Миша начинает распаковывать пакеты, принесенные сестрой, но первая же коробка ставит его в тупик – она заполнена разноцветными резиночками.
– Чё это за хрень? – спрашивает он у Оли.
– Деревня! Это резиночки! В Европе все девчонки уже подсели, наши тоже скоро зафанатеют!
– Резиночки? – в тоне Михаила все сомнение и презрение мира.
– Ну из них еще браслетики плетут, это твоей Машке, – тут Оля вспоминает что-то, осматривается. – А твои все где?
– В Барселоне…
– Точно! Короче, это Машке, а это, – Оля выуживает еще одну такую же коробку, – нашей любимой сестричке Соне. Слушай, чего ты тормозишь?
Миша и правда с трудом соображает, что к чему. Он еще не выпил свой утренний эспрессо, а он из тех людей, у которых no life before coffee. Зато Оле никакой кофеин не нужен, у нее внутри с самого подъема включается неубиваемый генератор энергии.
– Смотри, это тебе, это твоей женушке – на себя мерила, у нас размеры одинаковые.
Оля азартно вытаскивает и предъявляет Мише один подарок за другим. Брат наблюдает за ней с выражением некоторой обреченности.
– Это дочке, это Соне, это опять дочке… и еще вот – последний писк.
– Замуж тебе надо, – вздыхает Миша. – И детей штук шесть.
– Успею! А это кому?
Очередной сувенир – деревянная головоломка – ставит в тупик саму Олю. Михаил вздыхает и отправляется на кухню, раскочегаривать кофе-машину.
* * *
Миша и Оля пьют кофе в просторной кухне, которая совмещена со столовой. И тут все по последнему слову: сияющая новая техника, хороший дизайн. Еще один телевизор-плазма на стене, но уже не такой грандиозный. И снова – повсюду семейные фотографии. Миша уже слегка проснулся и даже разговорился, Оля слушает, кивая в такт его словам.
– …оказалось, что субкультурами никто из серьезных бизнесменов не занимается! – видно, что тема Мишу сильно зацепила. – А там реальные деньги! На одних косплеях можно миллионы поднять! Но я решил для начала пару фестивалей проспонсировать, посмотреть, что как…
– Хочешь, я тебе дайджест сделаю? В Штатах и Европе это давно все работает.

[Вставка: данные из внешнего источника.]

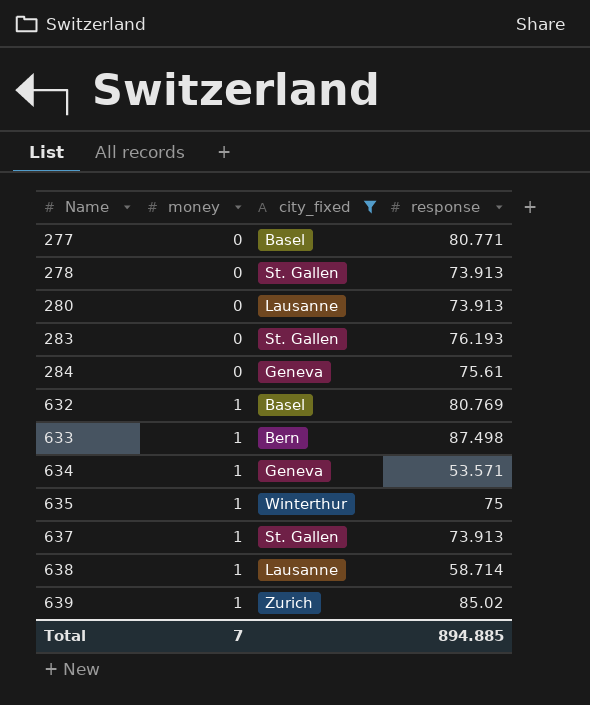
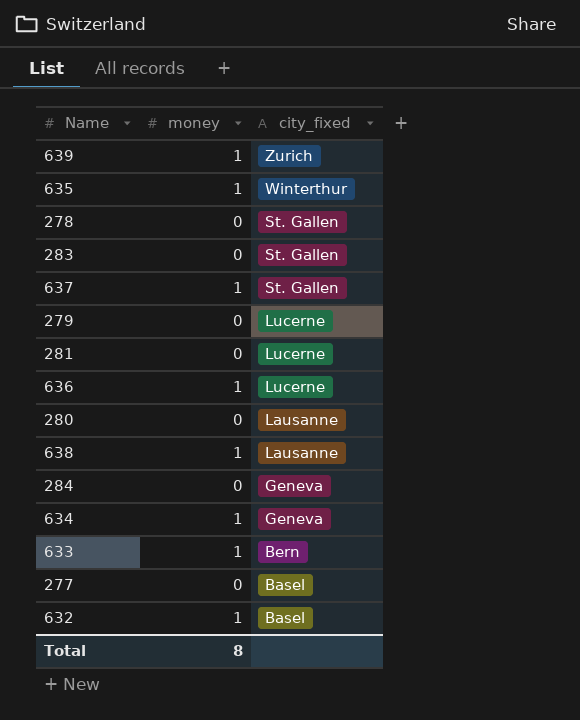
filter: city_fixed != Lucerne -> none
row order: Name ascending -> city_fixed descending
column response | position: 4 -> none
Total | money: 7 -> 8

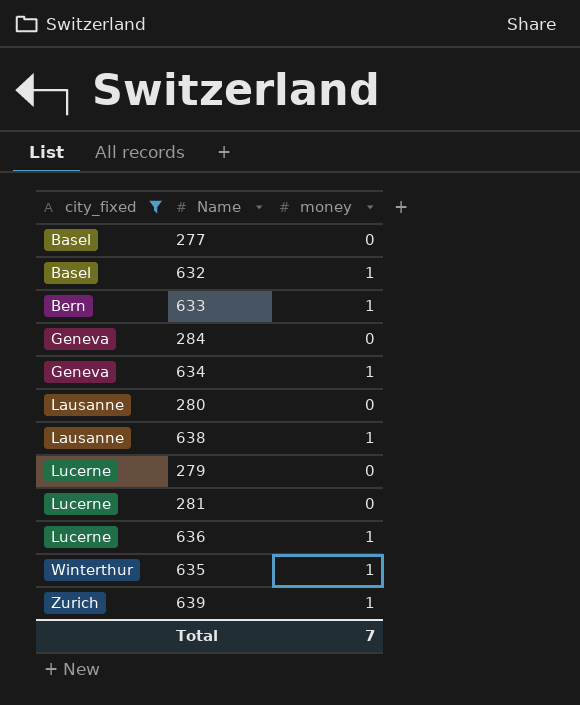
filter: none -> city_fixed != St. Gallen
row order: city_fixed descending -> city_fixed ascending
column city_fixed | position: 3 -> 1
Total | money: 8 -> 7

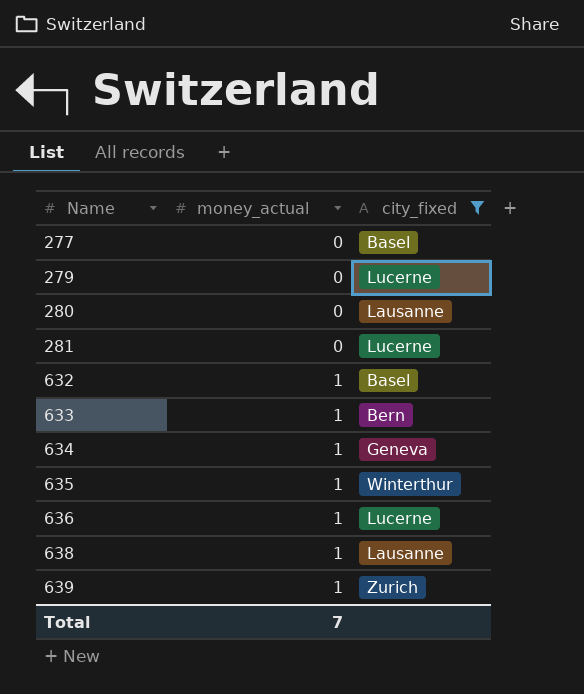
row order: city_fixed ascending -> Name ascending
column name: money -> money_actual
column city_fixed | position: 1 -> 3
row 284: Geneva | 0 -> none

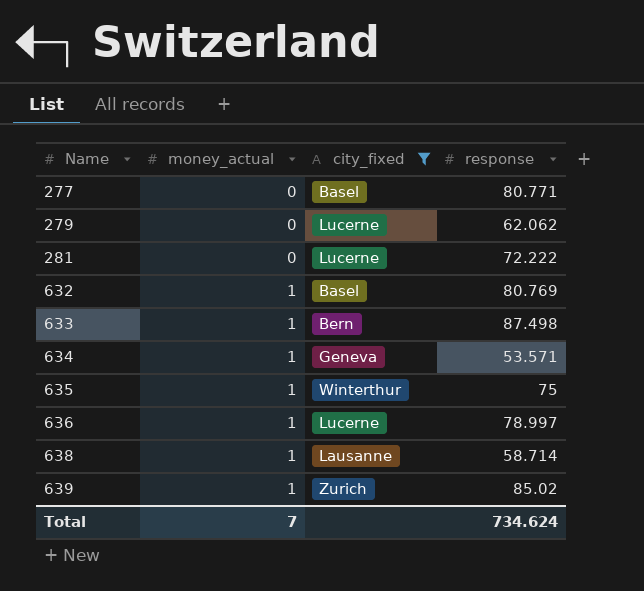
column response | position: none -> 4
row 280: 0 | Lausanne -> none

– Давай… Только не как в прошлый раз!
Миша и Оля смеются, вспоминая давний забавный случай.
– Клянусь! – торжественно поднимает руку Оля. – Только на английском или русском! Никакого французского или итальянского! Как папа?
– Нормально. Он за эти годы спокойный стал. Не пьет вообще.
Оля понимающе кивает, но осторожно спрашивает:
– А ему не… скучно? У него были крутые дела, крутые люди кругом…
– Слишком крутые… – жестко отвечает Миша. – Мама такой крутизны не вынесла…
Оля берет брата за руку, успокаивая.